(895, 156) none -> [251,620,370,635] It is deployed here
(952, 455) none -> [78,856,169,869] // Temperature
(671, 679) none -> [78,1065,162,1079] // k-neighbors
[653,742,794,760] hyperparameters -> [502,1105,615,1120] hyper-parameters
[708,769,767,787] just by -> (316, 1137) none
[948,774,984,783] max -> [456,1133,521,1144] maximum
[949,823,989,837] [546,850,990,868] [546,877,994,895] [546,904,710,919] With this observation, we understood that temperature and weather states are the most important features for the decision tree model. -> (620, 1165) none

==

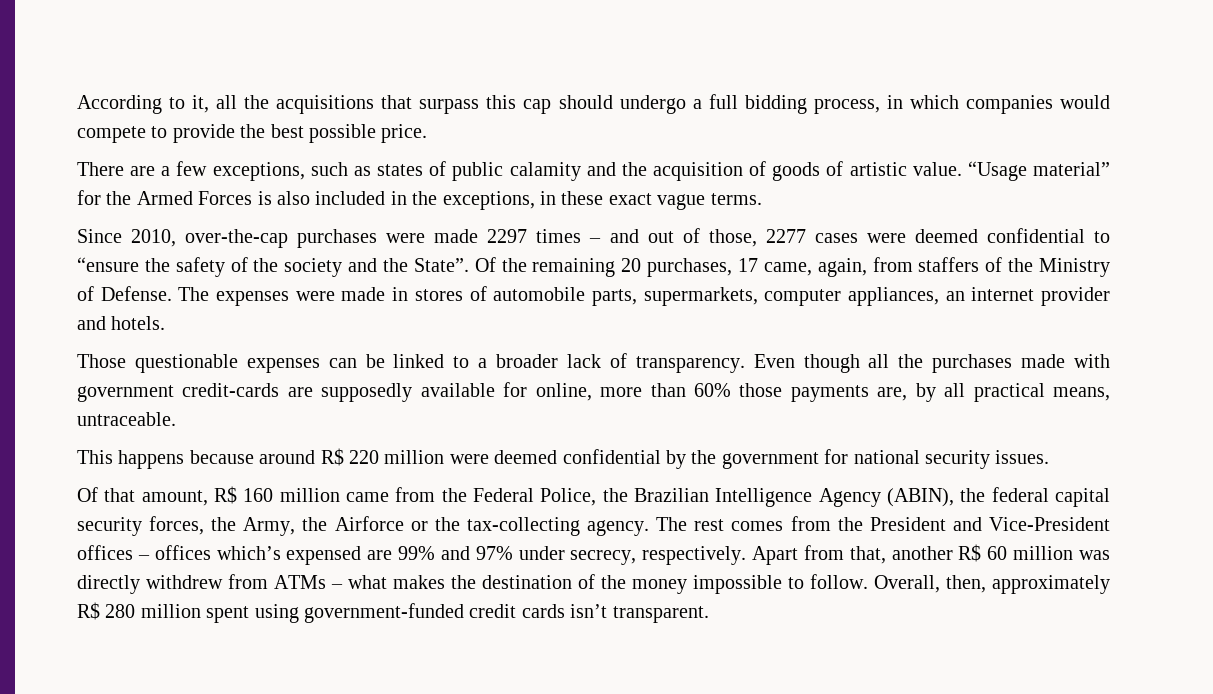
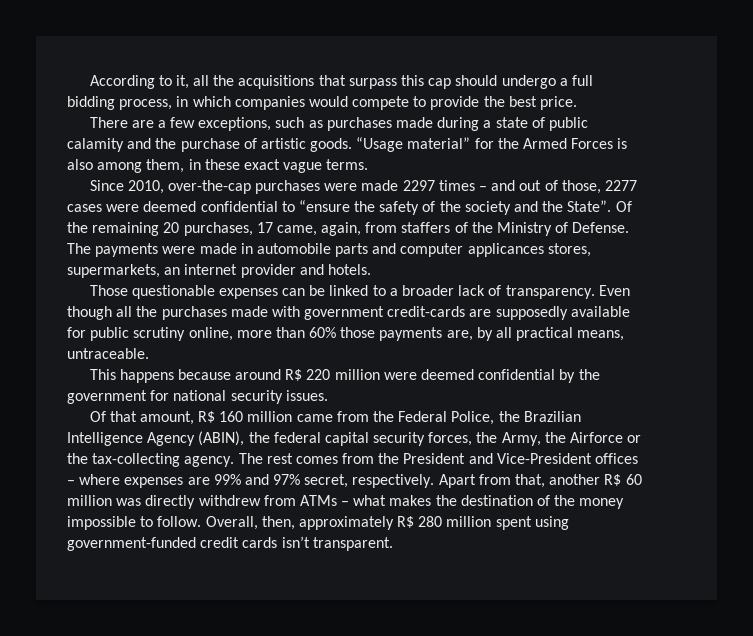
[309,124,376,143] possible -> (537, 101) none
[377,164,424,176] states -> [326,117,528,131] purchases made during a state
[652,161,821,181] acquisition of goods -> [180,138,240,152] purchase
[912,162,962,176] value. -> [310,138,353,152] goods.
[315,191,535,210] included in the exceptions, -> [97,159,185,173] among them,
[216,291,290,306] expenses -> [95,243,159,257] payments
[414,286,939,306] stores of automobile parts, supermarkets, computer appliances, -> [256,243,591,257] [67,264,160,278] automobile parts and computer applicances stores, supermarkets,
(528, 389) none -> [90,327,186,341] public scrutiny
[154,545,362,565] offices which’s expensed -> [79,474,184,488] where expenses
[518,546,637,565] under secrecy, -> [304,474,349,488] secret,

» **INSTRUCTIONS FOR THE TASK**: Where does the word "states" occur in the records? Return every line that holds it.

» **ANSWER AREA**:
[949,823,989,837] [546,850,990,868] [546,877,994,895] [546,904,710,919] With this observation, we understood that temperature and weather states are the most important features for the decision tree model. -> (620, 1165) none
[377,164,424,176] states -> [326,117,528,131] purchases made during a state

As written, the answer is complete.